#### [Activity]
Would you return every line of the listing below that has "shipping" in it?

#### [Data for this exercise]
-- Opening Marker --
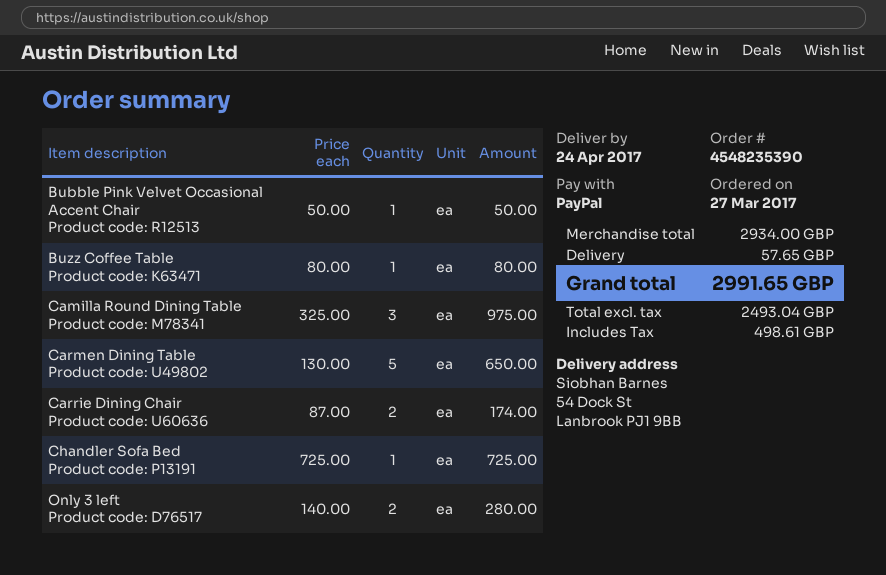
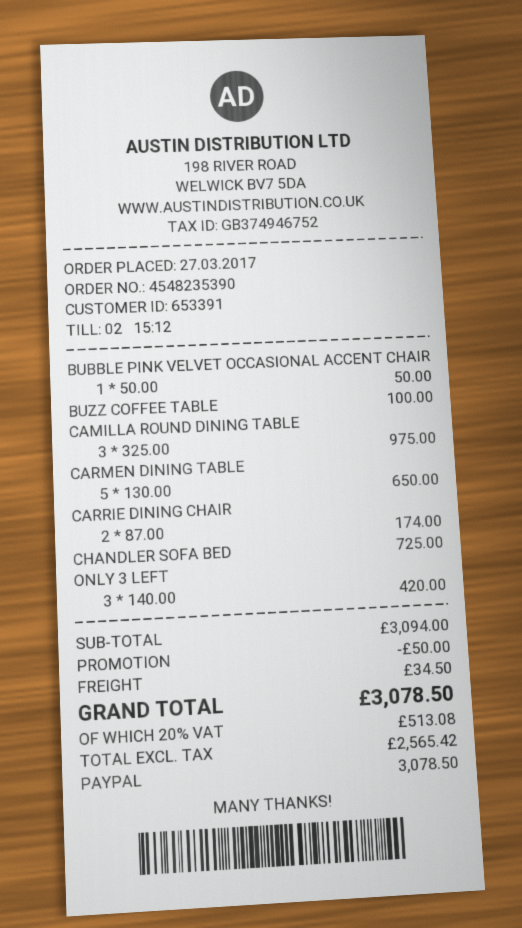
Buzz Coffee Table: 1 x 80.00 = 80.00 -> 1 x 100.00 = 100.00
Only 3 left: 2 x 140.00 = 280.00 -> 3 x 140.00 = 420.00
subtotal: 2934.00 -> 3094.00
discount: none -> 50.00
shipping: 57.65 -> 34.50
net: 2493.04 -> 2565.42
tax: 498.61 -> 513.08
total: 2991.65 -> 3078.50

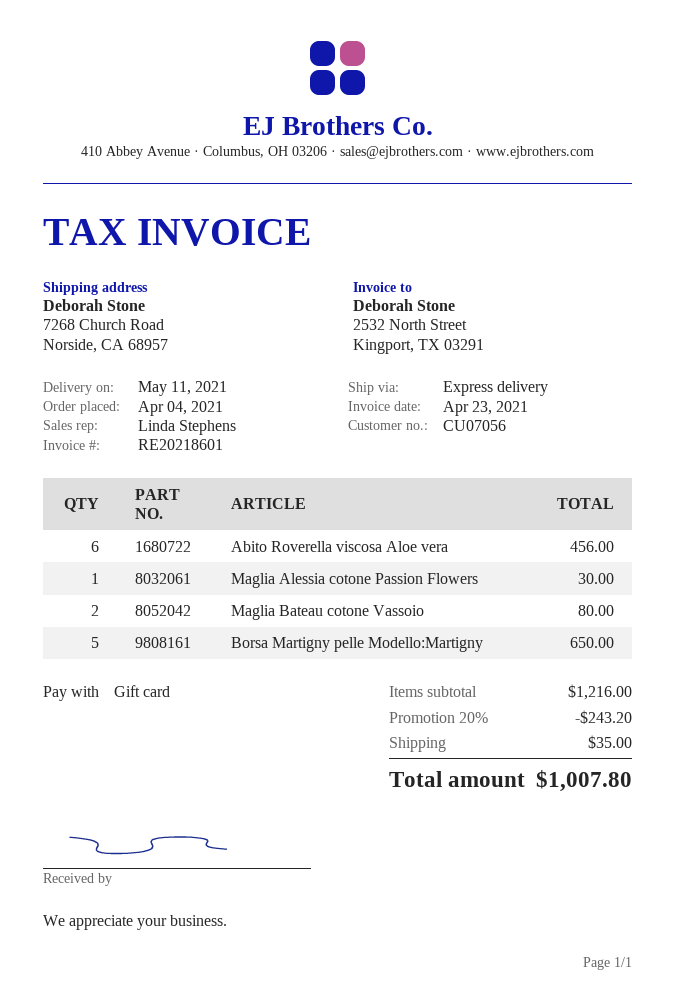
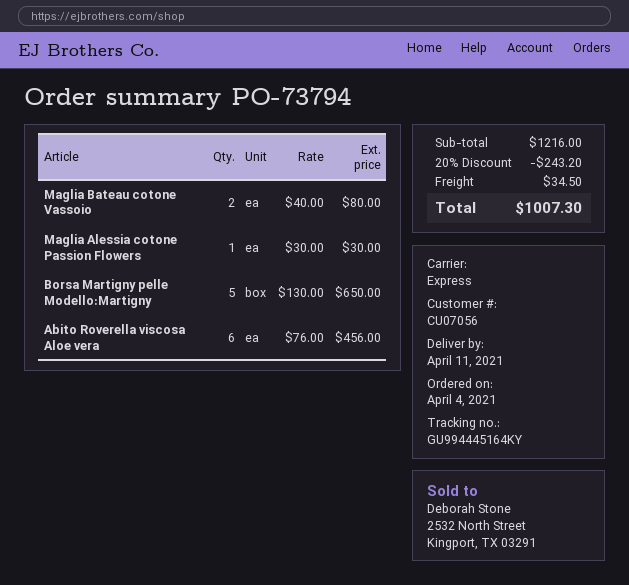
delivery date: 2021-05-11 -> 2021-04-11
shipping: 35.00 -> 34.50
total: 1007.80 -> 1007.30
-- Closing Marker --
#### [Answer to the exercise]
shipping: 57.65 -> 34.50
shipping: 35.00 -> 34.50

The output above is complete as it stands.